Task prompt >> Using the records below, repeat exactly the lines from the one holding "Total | Gerentes: 244 -> 242" through the one holding "政府最终消费支出：G | 1990年: 38.69 -> 38.68", both ends included, and no others.

------ Available data ------

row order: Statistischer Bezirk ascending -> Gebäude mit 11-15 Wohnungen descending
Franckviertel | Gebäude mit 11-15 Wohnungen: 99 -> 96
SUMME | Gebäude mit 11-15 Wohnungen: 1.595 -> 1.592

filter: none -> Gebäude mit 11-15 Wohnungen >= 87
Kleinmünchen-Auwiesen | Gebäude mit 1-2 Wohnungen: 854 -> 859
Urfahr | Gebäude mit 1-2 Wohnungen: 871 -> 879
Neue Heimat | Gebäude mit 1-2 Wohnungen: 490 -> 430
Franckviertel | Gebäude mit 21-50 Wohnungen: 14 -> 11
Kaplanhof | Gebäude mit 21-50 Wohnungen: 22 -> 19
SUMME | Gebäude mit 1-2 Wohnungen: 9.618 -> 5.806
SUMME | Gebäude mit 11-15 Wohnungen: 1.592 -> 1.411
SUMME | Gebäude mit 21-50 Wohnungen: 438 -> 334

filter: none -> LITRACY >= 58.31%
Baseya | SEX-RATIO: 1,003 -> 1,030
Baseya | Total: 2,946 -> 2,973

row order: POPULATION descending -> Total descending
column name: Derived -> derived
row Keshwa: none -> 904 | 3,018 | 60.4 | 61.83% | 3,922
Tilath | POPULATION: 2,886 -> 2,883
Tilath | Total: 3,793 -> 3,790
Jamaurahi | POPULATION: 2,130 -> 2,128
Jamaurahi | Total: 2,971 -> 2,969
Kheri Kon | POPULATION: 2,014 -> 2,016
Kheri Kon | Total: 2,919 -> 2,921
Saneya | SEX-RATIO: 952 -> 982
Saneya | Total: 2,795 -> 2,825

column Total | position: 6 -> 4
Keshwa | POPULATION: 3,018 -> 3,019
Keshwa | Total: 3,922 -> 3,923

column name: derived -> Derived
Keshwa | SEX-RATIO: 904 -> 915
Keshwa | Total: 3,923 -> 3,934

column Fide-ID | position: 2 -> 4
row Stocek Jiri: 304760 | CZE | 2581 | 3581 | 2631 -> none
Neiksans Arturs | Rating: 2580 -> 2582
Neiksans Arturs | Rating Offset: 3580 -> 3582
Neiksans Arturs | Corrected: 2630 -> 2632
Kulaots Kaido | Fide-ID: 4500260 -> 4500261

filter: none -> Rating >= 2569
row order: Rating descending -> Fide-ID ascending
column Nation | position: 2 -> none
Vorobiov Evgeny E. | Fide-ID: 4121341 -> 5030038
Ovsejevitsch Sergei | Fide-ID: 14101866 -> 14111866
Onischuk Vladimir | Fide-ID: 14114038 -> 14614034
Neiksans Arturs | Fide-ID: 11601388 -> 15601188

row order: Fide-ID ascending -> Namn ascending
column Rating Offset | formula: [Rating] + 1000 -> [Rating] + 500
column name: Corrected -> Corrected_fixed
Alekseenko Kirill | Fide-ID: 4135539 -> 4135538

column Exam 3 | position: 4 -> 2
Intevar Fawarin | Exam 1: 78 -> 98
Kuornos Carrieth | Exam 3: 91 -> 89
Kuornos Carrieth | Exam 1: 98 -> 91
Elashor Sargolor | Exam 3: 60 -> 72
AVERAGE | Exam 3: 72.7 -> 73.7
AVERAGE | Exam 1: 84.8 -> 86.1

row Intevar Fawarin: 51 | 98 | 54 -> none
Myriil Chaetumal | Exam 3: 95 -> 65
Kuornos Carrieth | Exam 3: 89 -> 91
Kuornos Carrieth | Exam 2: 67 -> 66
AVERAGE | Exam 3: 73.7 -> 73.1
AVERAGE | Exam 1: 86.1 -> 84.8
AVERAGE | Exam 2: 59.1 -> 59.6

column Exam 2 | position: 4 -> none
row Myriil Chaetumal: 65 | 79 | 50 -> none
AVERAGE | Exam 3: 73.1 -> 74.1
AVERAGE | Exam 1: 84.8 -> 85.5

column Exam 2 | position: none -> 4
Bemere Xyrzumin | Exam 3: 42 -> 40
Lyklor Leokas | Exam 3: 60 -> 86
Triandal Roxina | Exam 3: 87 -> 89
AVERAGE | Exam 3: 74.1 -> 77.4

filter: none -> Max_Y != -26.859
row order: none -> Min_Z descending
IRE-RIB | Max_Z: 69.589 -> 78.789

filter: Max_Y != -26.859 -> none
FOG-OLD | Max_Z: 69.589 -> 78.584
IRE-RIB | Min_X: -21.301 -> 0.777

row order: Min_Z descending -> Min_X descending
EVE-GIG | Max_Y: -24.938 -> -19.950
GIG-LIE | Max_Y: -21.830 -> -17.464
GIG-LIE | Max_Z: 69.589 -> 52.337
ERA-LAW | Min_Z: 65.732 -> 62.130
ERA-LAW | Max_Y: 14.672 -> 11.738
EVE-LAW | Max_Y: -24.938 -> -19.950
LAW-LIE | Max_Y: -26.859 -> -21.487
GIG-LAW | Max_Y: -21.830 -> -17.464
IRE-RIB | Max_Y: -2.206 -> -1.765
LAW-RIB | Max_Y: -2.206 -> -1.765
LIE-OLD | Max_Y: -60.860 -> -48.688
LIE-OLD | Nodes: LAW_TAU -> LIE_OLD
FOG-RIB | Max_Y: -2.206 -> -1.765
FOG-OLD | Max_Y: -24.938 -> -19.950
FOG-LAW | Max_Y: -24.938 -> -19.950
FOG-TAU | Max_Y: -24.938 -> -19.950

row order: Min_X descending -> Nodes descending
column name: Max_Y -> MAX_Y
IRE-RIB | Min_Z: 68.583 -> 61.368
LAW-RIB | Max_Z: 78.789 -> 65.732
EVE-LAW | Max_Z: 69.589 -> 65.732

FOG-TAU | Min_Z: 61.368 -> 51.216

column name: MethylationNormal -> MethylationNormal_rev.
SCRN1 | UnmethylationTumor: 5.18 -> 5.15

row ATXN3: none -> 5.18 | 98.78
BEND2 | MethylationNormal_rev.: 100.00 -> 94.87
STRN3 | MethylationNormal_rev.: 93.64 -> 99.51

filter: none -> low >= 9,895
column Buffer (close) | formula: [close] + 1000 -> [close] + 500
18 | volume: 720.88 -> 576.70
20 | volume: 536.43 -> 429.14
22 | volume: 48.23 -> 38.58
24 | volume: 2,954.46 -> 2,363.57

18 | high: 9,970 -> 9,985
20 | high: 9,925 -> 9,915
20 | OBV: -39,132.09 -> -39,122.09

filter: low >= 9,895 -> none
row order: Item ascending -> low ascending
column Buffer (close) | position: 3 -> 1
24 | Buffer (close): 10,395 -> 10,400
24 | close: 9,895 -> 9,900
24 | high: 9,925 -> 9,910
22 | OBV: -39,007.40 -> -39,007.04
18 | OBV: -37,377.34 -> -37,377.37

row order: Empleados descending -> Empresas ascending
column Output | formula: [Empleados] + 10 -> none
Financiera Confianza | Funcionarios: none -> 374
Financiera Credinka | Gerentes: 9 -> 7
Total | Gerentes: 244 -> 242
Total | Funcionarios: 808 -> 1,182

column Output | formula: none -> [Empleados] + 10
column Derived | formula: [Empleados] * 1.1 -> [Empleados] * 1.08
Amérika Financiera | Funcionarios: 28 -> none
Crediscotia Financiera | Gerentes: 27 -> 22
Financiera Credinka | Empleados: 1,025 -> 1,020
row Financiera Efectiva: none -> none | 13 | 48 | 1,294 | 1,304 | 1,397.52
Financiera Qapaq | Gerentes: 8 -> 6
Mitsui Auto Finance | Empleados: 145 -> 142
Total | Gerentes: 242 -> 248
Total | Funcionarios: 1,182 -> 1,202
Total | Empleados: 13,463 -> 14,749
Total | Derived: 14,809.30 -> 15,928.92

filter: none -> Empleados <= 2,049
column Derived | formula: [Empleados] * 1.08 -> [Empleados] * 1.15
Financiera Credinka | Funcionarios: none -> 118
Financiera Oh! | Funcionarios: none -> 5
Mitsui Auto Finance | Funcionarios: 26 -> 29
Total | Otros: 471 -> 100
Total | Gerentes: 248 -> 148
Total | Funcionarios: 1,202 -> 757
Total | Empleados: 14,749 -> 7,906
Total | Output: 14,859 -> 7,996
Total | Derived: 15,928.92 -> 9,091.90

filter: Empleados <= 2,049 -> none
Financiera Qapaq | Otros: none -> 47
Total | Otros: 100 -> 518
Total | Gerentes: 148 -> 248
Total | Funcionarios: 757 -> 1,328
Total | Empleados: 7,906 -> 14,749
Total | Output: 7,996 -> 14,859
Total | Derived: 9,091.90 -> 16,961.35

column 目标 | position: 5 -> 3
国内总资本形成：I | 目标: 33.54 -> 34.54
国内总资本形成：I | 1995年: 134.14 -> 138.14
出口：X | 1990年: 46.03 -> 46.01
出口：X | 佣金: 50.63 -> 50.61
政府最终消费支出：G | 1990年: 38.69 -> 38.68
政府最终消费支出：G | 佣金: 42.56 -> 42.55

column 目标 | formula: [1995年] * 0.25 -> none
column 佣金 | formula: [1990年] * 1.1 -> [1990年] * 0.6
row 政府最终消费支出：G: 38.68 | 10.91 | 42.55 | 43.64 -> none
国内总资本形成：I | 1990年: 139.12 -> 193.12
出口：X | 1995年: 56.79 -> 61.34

------

Solution for this problem >>
Total | Gerentes: 244 -> 242
Total | Funcionarios: 808 -> 1,182

column Output | formula: none -> [Empleados] + 10
column Derived | formula: [Empleados] * 1.1 -> [Empleados] * 1.08
Amérika Financiera | Funcionarios: 28 -> none
Crediscotia Financiera | Gerentes: 27 -> 22
Financiera Credinka | Empleados: 1,025 -> 1,020
row Financiera Efectiva: none -> none | 13 | 48 | 1,294 | 1,304 | 1,397.52
Financiera Qapaq | Gerentes: 8 -> 6
Mitsui Auto Finance | Empleados: 145 -> 142
Total | Gerentes: 242 -> 248
Total | Funcionarios: 1,182 -> 1,202
Total | Empleados: 13,463 -> 14,749
Total | Derived: 14,809.30 -> 15,928.92

filter: none -> Empleados <= 2,049
column Derived | formula: [Empleados] * 1.08 -> [Empleados] * 1.15
Financiera Credinka | Funcionarios: none -> 118
Financiera Oh! | Funcionarios: none -> 5
Mitsui Auto Finance | Funcionarios: 26 -> 29
Total | Otros: 471 -> 100
Total | Gerentes: 248 -> 148
Total | Funcionarios: 1,202 -> 757
Total | Empleados: 14,749 -> 7,906
Total | Output: 14,859 -> 7,996
Total | Derived: 15,928.92 -> 9,091.90

filter: Empleados <= 2,049 -> none
Financiera Qapaq | Otros: none -> 47
Total | Otros: 100 -> 518
Total | Gerentes: 148 -> 248
Total | Funcionarios: 757 -> 1,328
Total | Empleados: 7,906 -> 14,749
Total | Output: 7,996 -> 14,859
Total | Derived: 9,091.90 -> 16,961.35

column 目标 | position: 5 -> 3
国内总资本形成：I | 目标: 33.54 -> 34.54
国内总资本形成：I | 1995年: 134.14 -> 138.14
出口：X | 1990年: 46.03 -> 46.01
出口：X | 佣金: 50.63 -> 50.61
政府最终消费支出：G | 1990年: 38.69 -> 38.68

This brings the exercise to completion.